INSIDER SALES OF STOCK.
 No officer, director or affiliate of the Company currently has any intention
of selling shares owned by them in the Company to any person in connection
with any business opportunity acquired by the Company. However, no law,
rule or regulation, and no bylaw or charter provision prevents any such
persons from thus actively negotiating or consummating such a sale of their
shares. Company shareholders will not be afforded any opportunity to review
or approve any buyout of shares held by an officer, director or other
affiliate, should such a buyout occur.


USE OF CONSULTANTS.
 The Company has had no discussions, and has entered into no agreements or
understandings, with any consultant. The Company's officers and directors
have not in the past used any particular consultant(s) on a regular basis and
have no plan to recommend that any particular consultant(s) be engaged by
the Company on any basis. No particular criteria regarding experience,
services, term of service, or the like has been considered or developed
regarding the engagement of consultant(s). However, the Company currently
has no plan to hire or engage consultant(s) and management believes that a
desirable business opportunity can be located and acquired by management.

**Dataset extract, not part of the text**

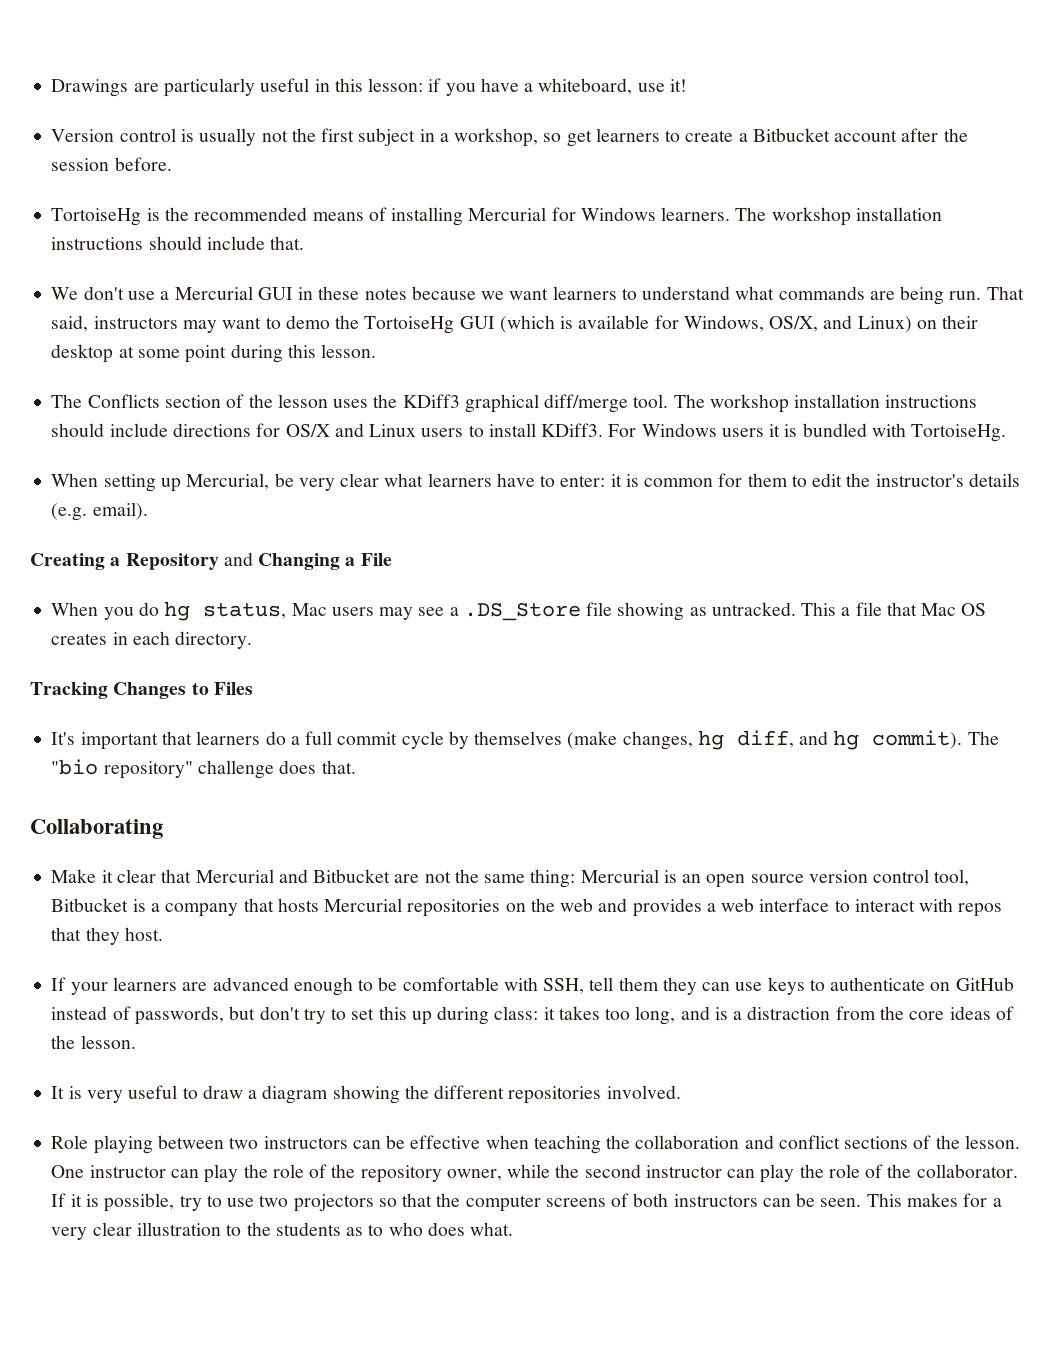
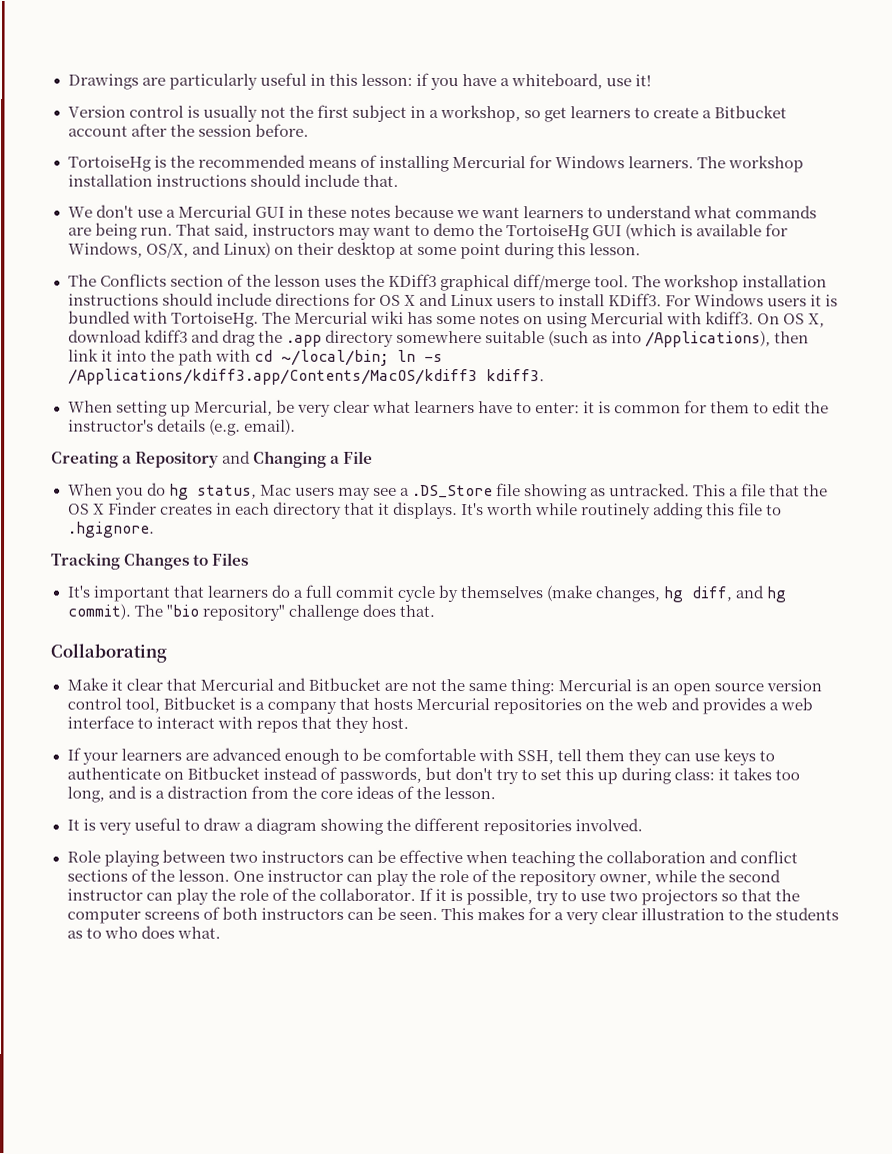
[285,424,330,437] OS/X -> [378,294,416,306] OS X
(1007, 433) none -> [261,310,826,329] [67,329,810,348] [67,348,443,366] [67,368,545,386] The Mercurial wiki has some notes on using Mercurial with kdiff3. On OS X, download kdiff3 and drag the .app directory somewhere suitable (such as into /Applications), then link it into the path with cd ~/local/bin; ln -s /Applications/kdiff3.app/Contents/MacOS/kdiff3 kdiff3.
[921,603,987,616] [51,631,253,649] Mac OS creates in each directory. -> [803,484,829,497] [67,501,783,520] [67,521,155,538] the OS X Finder creates in each directory that it displays. It's worth while routinely adding this file to .hgignore.
[955,977,1014,991] GitHub -> [186,766,260,780] Bitbucket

ACQUISITION-RELATED COMPENSATION.
 It is possible that compensation in the form of common stock, options,
warrants or other securities of the Company, cash or any combination
thereof, may be paid to various persons in connection with an acquisition by
the Company. Such persons may include officers, directors and promoters of
the Company and any of their respective affiliates, finders or other persons.
Any payments of cash would be made by the business acquired or persons
affiliated or associated with it, since the Company has no cash. It is possible
that the payment of such compensation may become a factor in any
negotiations for the Company's acquisition of a business opportunity. Any
such negotiations and compensation may present conflicts of interest between
the interests of persons seeking compensation and those of the Company's
shareholders, and there is no assurance that any such conflicts will be
resolved in favor of the Company's shareholders.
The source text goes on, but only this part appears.